(WHAT IS EXPECTED): Before copying, set aside the pictures; then restate exactly the lines from the one with "Caitherine | Preferredpos3: GA -> WD" through the last line of the records.

(DATASET EXCERPTS begins)

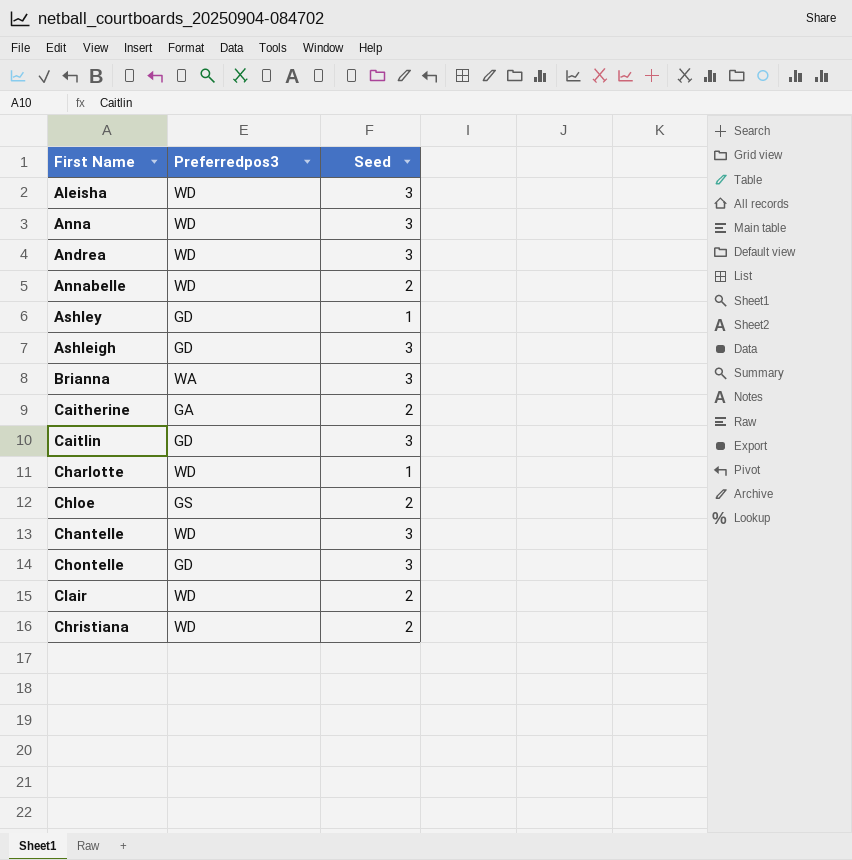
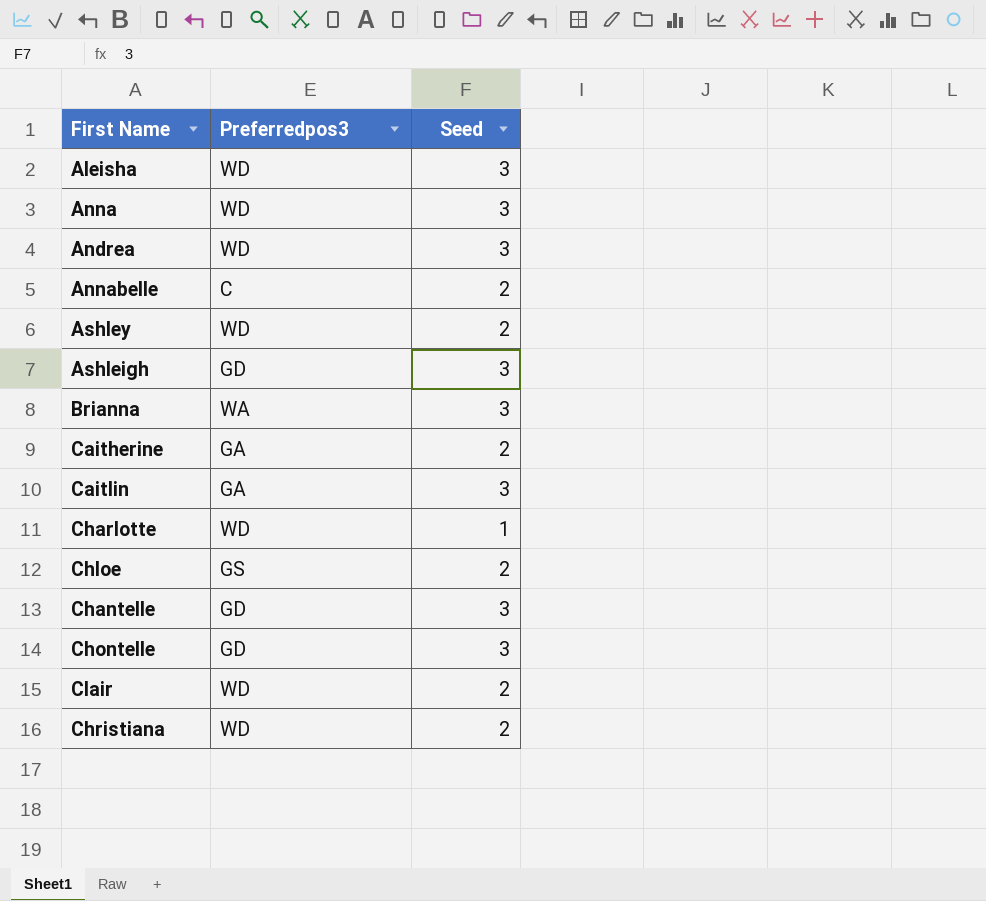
Annabelle | Preferredpos3: WD -> C
Ashley | Preferredpos3: GD -> WD
Ashley | Seed: 1 -> 2
Caitlin | Preferredpos3: GD -> GA
Chantelle | Preferredpos3: WD -> GD

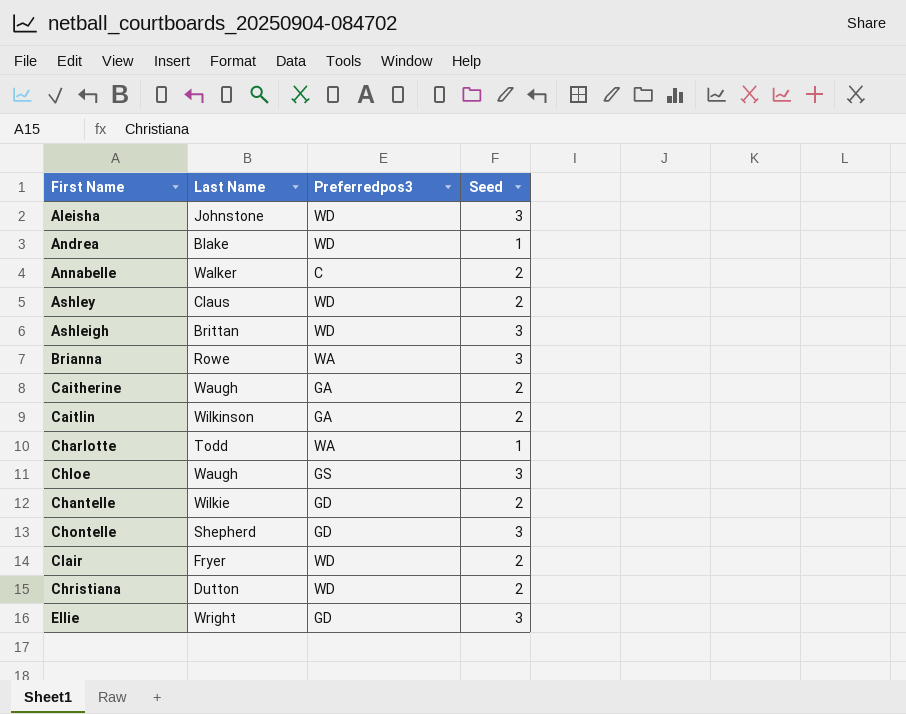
column Last Name | position: none -> 2
row Anna: WD | 3 -> none
Andrea | Seed: 3 -> 1
Ashleigh | Preferredpos3: GD -> WD
Caitlin | Seed: 3 -> 2
Charlotte | Preferredpos3: WD -> WA
Chloe | Seed: 2 -> 3
Chantelle | Seed: 3 -> 2
row Ellie: none -> Wright | GD | 3

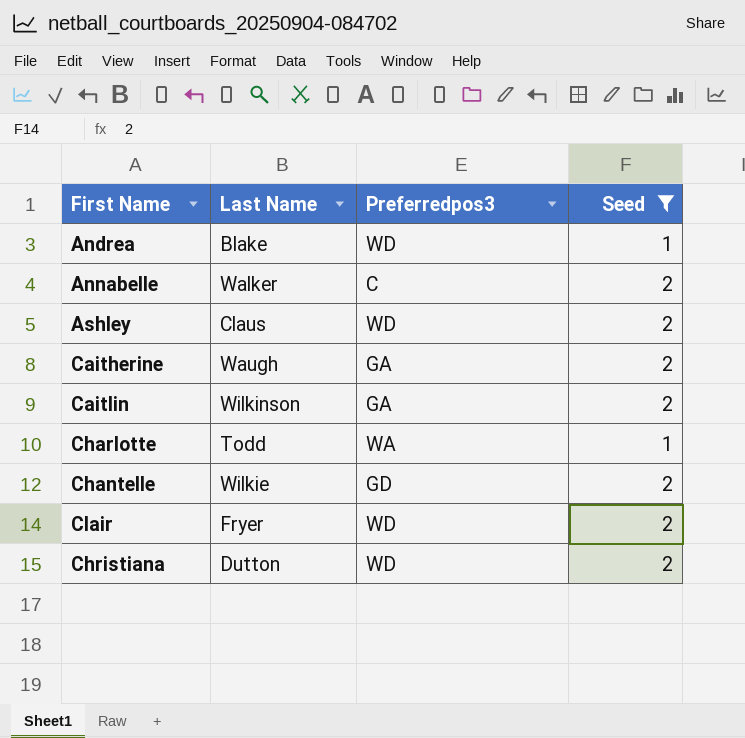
filter: none -> Seed != 3

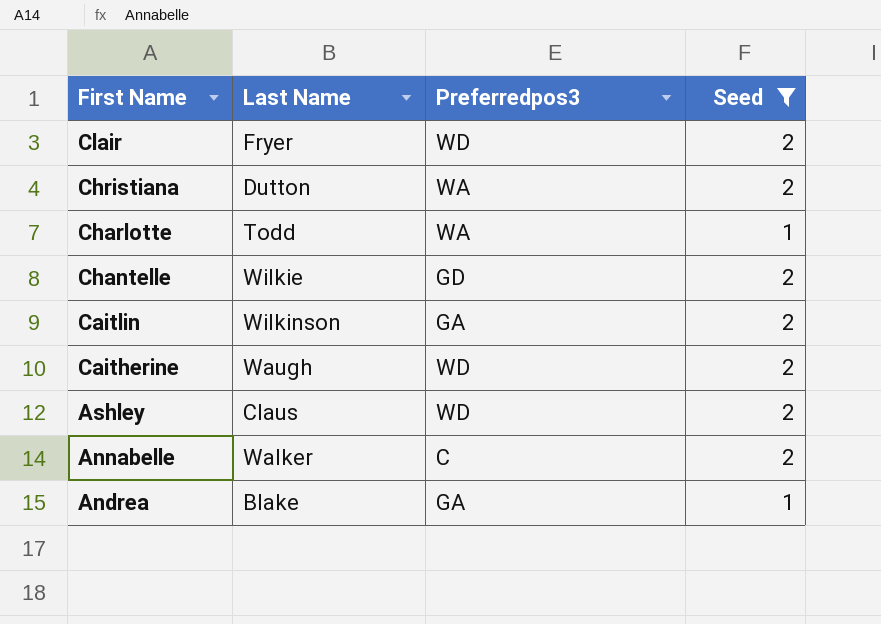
row order: none -> First Name descending
Christiana | Preferredpos3: WD -> WA
Caitherine | Preferredpos3: GA -> WD
Andrea | Preferredpos3: WD -> GA

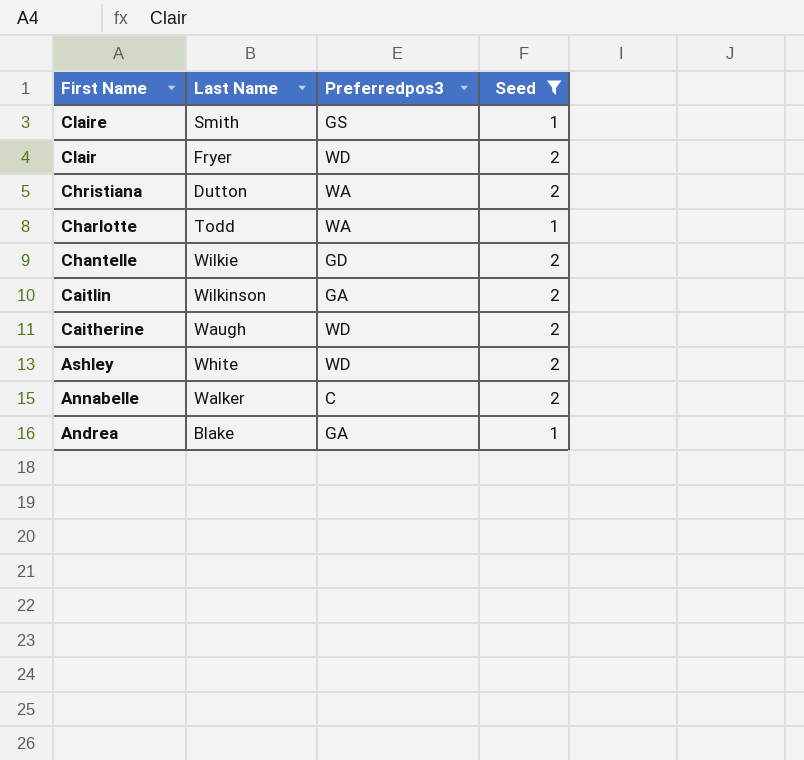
row Claire: none -> Smith | GS | 1
Ashley | Last Name: Claus -> White

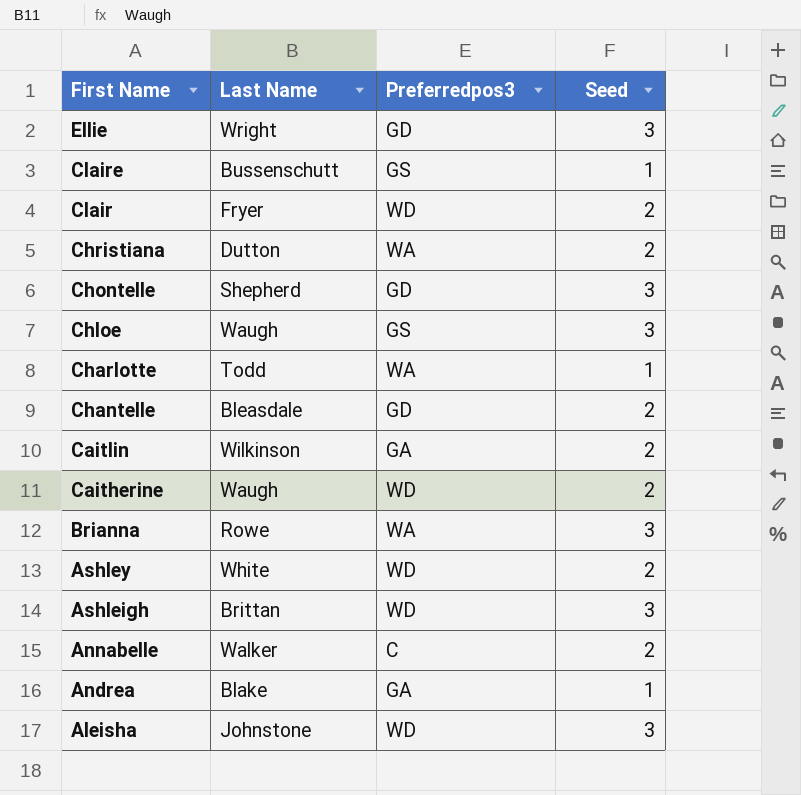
filter: Seed != 3 -> none
Claire | Last Name: Smith -> Bussenschutt
Chantelle | Last Name: Wilkie -> Bleasdale

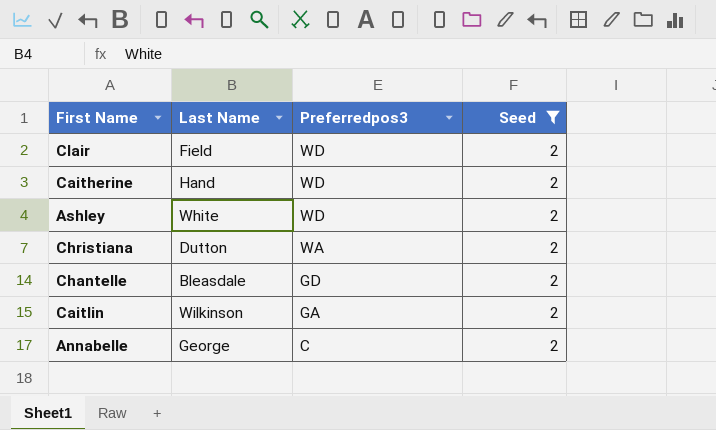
filter: none -> Seed = 2
row order: First Name descending -> Preferredpos3 descending
Clair | Last Name: Fryer -> Field
Caitherine | Last Name: Waugh -> Hand
Annabelle | Last Name: Walker -> George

(DATASET EXCERPTS ends)

(RESPONSE BOX):
Caitherine | Preferredpos3: GA -> WD
Andrea | Preferredpos3: WD -> GA

row Claire: none -> Smith | GS | 1
Ashley | Last Name: Claus -> White

filter: Seed != 3 -> none
Claire | Last Name: Smith -> Bussenschutt
Chantelle | Last Name: Wilkie -> Bleasdale

filter: none -> Seed = 2
row order: First Name descending -> Preferredpos3 descending
Clair | Last Name: Fryer -> Field
Caitherine | Last Name: Waugh -> Hand
Annabelle | Last Name: Walker -> George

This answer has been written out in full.